About this exercise
Could you copy every record exactly as it appears?

=-=-=

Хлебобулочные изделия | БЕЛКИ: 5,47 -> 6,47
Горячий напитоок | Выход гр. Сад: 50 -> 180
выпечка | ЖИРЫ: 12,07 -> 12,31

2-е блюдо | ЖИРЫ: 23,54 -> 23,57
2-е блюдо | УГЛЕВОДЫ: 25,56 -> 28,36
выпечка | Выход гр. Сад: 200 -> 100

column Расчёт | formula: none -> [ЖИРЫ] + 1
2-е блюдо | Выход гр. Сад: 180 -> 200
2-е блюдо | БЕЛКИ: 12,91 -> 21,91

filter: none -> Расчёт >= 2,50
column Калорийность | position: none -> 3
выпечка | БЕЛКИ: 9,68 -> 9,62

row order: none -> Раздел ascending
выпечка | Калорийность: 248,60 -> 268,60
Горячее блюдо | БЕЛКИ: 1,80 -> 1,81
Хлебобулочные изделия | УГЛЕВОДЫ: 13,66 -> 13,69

=-=-=

Result
Хлебобулочные изделия | БЕЛКИ: 5,47 -> 6,47
Горячий напитоок | Выход гр. Сад: 50 -> 180
выпечка | ЖИРЫ: 12,07 -> 12,31

2-е блюдо | ЖИРЫ: 23,54 -> 23,57
2-е блюдо | УГЛЕВОДЫ: 25,56 -> 28,36
выпечка | Выход гр. Сад: 200 -> 100

column Расчёт | formula: none -> [ЖИРЫ] + 1
2-е блюдо | Выход гр. Сад: 180 -> 200
2-е блюдо | БЕЛКИ: 12,91 -> 21,91

filter: none -> Расчёт >= 2,50
column Калорийность | position: none -> 3
выпечка | БЕЛКИ: 9,68 -> 9,62

row order: none -> Раздел ascending
выпечка | Калорийность: 248,60 -> 268,60
Горячее блюдо | БЕЛКИ: 1,80 -> 1,81
Хлебобулочные изделия | УГЛЕВОДЫ: 13,66 -> 13,69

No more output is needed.